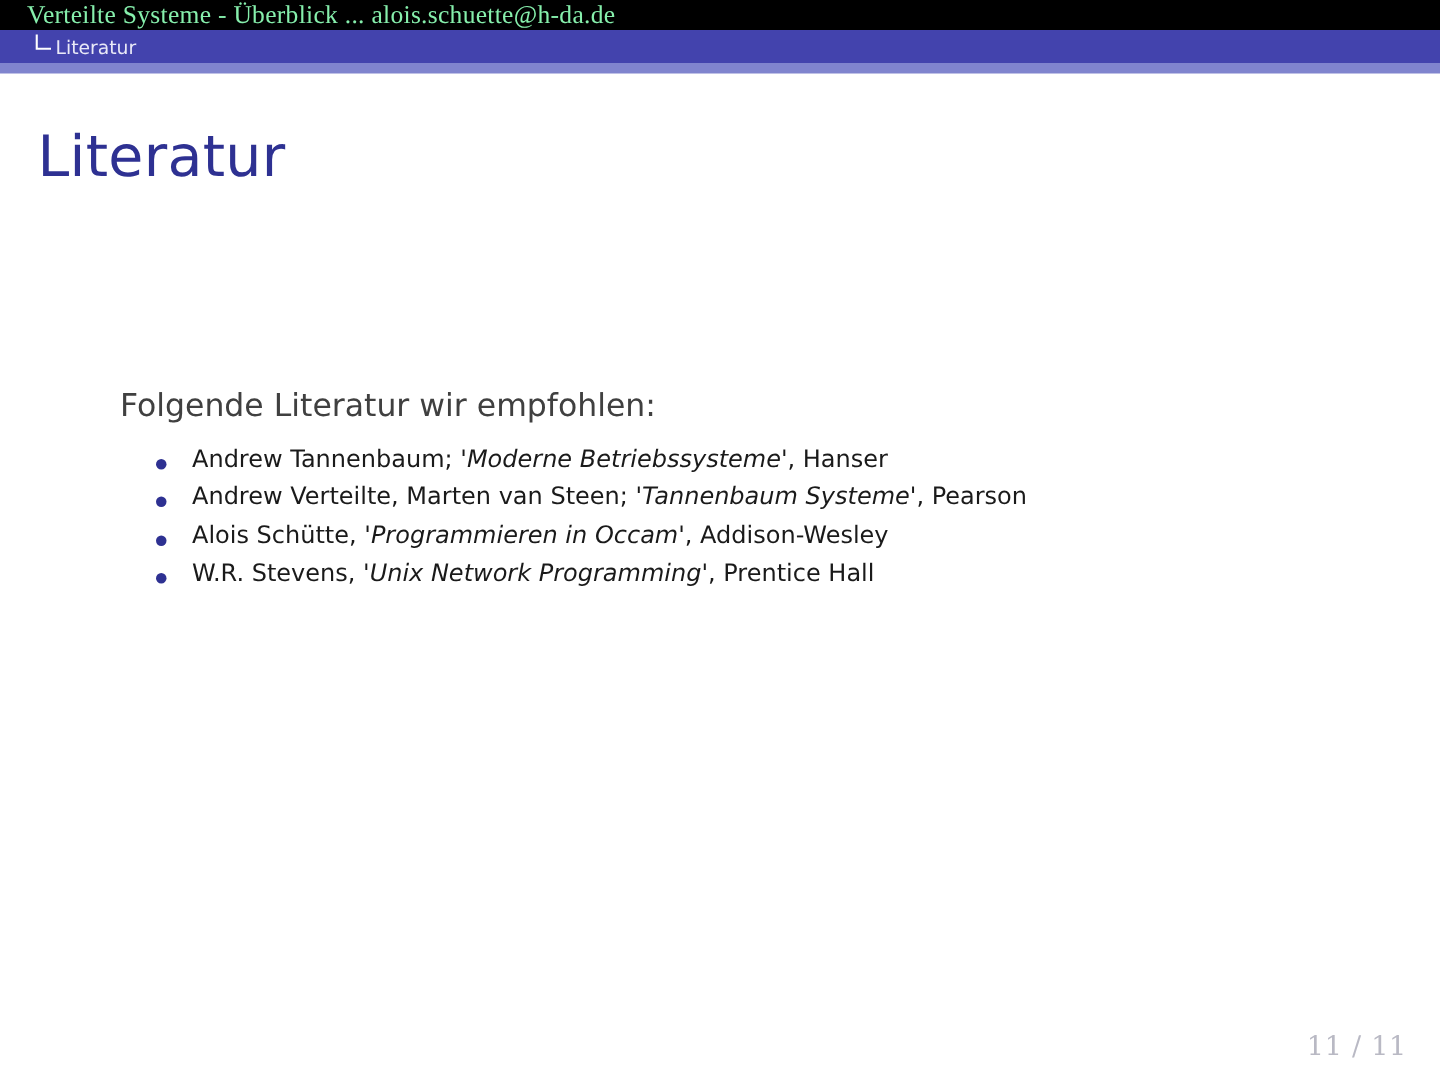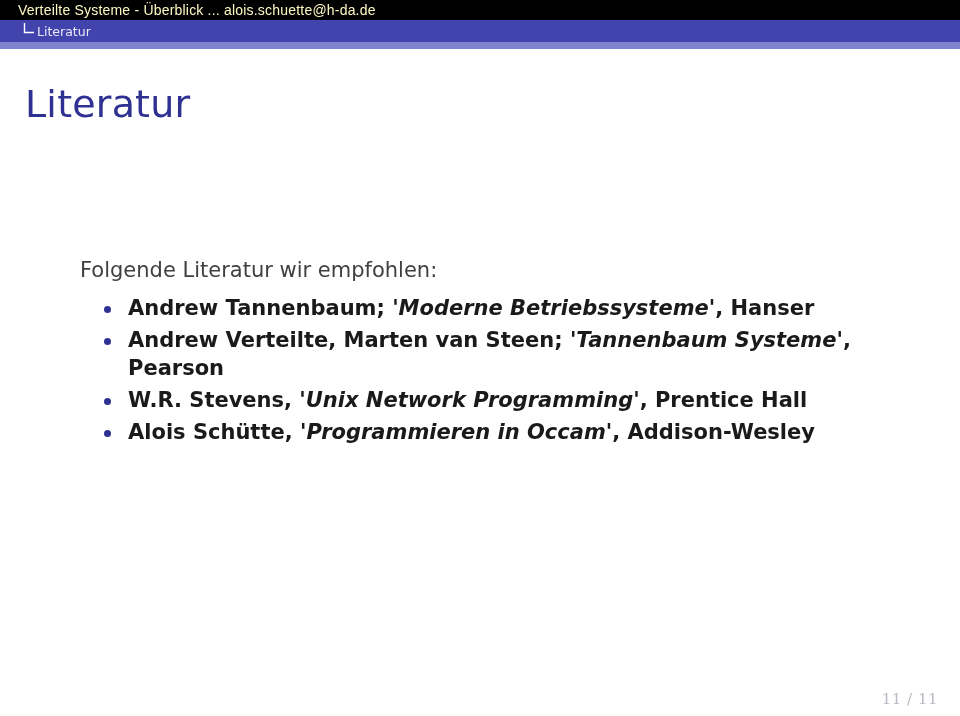--- a/index.html
+++ b/index.html
@@ -23,24 +23,24 @@
   }
   .header-titlebar {
     height: 20px;
     background: #000000;
     display: flex;
     align-items: center;
     padding-left: 18px;
     box-sizing: border-box;
   }
   .header-titlebar-text {
-    color: #fef9c3;
-    font-size: 14px;
+    color: #86efac;
+    font-size: 17px;
     letter-spacing: 0.2px;
-    font-family: Liberation Sans, sans-serif;
+    font-family: Liberation Serif, serif;
     white-space: nowrap;
   }
   .header-navbar {
     height: 22px;
     background: #4343ad;
     display: flex;
     align-items: center;
     padding-left: 22px;
     box-sizing: border-box;
   }
@@ -91,47 +91,46 @@
     margin-bottom: 12px;
     color: #404040;
   }
   .bullet-list {
     list-style: none;
     margin: 0;
     padding: 0 0 0 22px;
   }
   .bullet-item {
     position: relative;
-    font-size: 21px;
+    font-size: 16px;
     line-height: 1.33;
     padding-left: 26px;
     margin-bottom: 4px;
     color: #1a1a1a;
-    font-weight: bold;
   }
   .bullet-marker {
     position: absolute;
     left: 2px;
     top: 11px;
     width: 7px;
     height: 7px;
     border-radius: 50%;
     background: #2e3192;
   }
   .bullet-item em {
     font-style: italic;
   }
 
   
   .slide-footer {
     position: absolute;
     right: 22px;
     bottom: 8px;
     color: #b9b9c4;
-    font-size: 15px;
+    font-size: 18px;
     font-family: "DejaVu Serif", "Liberation Serif", serif;
     letter-spacing: 0.5px;
   }
 </style>
 </head>
 <body>
 
 <div class="slide-header">
 
   <div class="header-titlebar">
@@ -163,24 +162,24 @@
       <span>Andrew Tannenbaum; '</span><em>Moderne Betriebssysteme</em><span>', Hanser</span>
     </li>
 
     <li class="bullet-item">
       <span class="bullet-marker"></span>
       <span>Andrew Verteilte, Marten van Steen; '</span><em>Tannenbaum Systeme</em><span>', Pearson</span>
     </li>
 
     <li class="bullet-item">
       <span class="bullet-marker"></span>
-      <span>W.R. Stevens, '</span><em>Unix Network Programming</em><span>', Prentice Hall</span>
+      <span>Alois Schütte, '</span><em>Programmieren in Occam</em><span>', Addison-Wesley</span>
     </li>
 
     <li class="bullet-item">
       <span class="bullet-marker"></span>
-      <span>Alois Schütte, '</span><em>Programmieren in Occam</em><span>', Addison-Wesley</span>
+      <span>W.R. Stevens, '</span><em>Unix Network Programming</em><span>', Prentice Hall</span>
     </li>
 
   </ul>
 </div>
 
 <div class="slide-footer">11 / 11</div>
 
 </body></html>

☆ ☆ ☆ ☆ ☆

Exercise details: Transcribe the listing exactly, skipping pictures.

Completed exercise:
--- a/index.html
+++ b/index.html
@@ -23,24 +23,24 @@
   }
   .header-titlebar {
     height: 20px;
     background: #000000;
     display: flex;
     align-items: center;
     padding-left: 18px;
     box-sizing: border-box;
   }
   .header-titlebar-text {
-    color: #fef9c3;
-    font-size: 14px;
+    color: #86efac;
+    font-size: 17px;
     letter-spacing: 0.2px;
-    font-family: Liberation Sans, sans-serif;
+    font-family: Liberation Serif, serif;
     white-space: nowrap;
   }
   .header-navbar {
     height: 22px;
     background: #4343ad;
     display: flex;
     align-items: center;
     padding-left: 22px;
     box-sizing: border-box;
   }
@@ -91,47 +91,46 @@
     margin-bottom: 12px;
     color: #404040;
   }
   .bullet-list {
     list-style: none;
     margin: 0;
     padding: 0 0 0 22px;
   }
   .bullet-item {
     position: relative;
-    font-size: 21px;
+    font-size: 16px;
     line-height: 1.33;
     padding-left: 26px;
     margin-bottom: 4px;
     color: #1a1a1a;
-    font-weight: bold;
   }
   .bullet-marker {
     position: absolute;
     left: 2px;
     top: 11px;
     width: 7px;
     height: 7px;
     border-radius: 50%;
     background: #2e3192;
   }
   .bullet-item em {
     font-style: italic;
   }
 
   
   .slide-footer {
     position: absolute;
     right: 22px;
     bottom: 8px;
     color: #b9b9c4;
-    font-size: 15px;
+    font-size: 18px;
     font-family: "DejaVu Serif", "Liberation Serif", serif;
     letter-spacing: 0.5px;
   }
 </style>
 </head>
 <body>
 
 <div class="slide-header">
 
   <div class="header-titlebar">
@@ -163,24 +162,24 @@
       <span>Andrew Tannenbaum; '</span><em>Moderne Betriebssysteme</em><span>', Hanser</span>
     </li>
 
     <li class="bullet-item">
       <span class="bullet-marker"></span>
       <span>Andrew Verteilte, Marten van Steen; '</span><em>Tannenbaum Systeme</em><span>', Pearson</span>
     </li>
 
     <li class="bullet-item">
       <span class="bullet-marker"></span>
-      <span>W.R. Stevens, '</span><em>Unix Network Programming</em><span>', Prentice Hall</span>
+      <span>Alois Schütte, '</span><em>Programmieren in Occam</em><span>', Addison-Wesley</span>
     </li>
 
     <li class="bullet-item">
       <span class="bullet-marker"></span>
-      <span>Alois Schütte, '</span><em>Programmieren in Occam</em><span>', Addison-Wesley</span>
+      <span>W.R. Stevens, '</span><em>Unix Network Programming</em><span>', Prentice Hall</span>
     </li>
 
   </ul>
 </div>
 
 <div class="slide-footer">11 / 11</div>
 
 </body></html>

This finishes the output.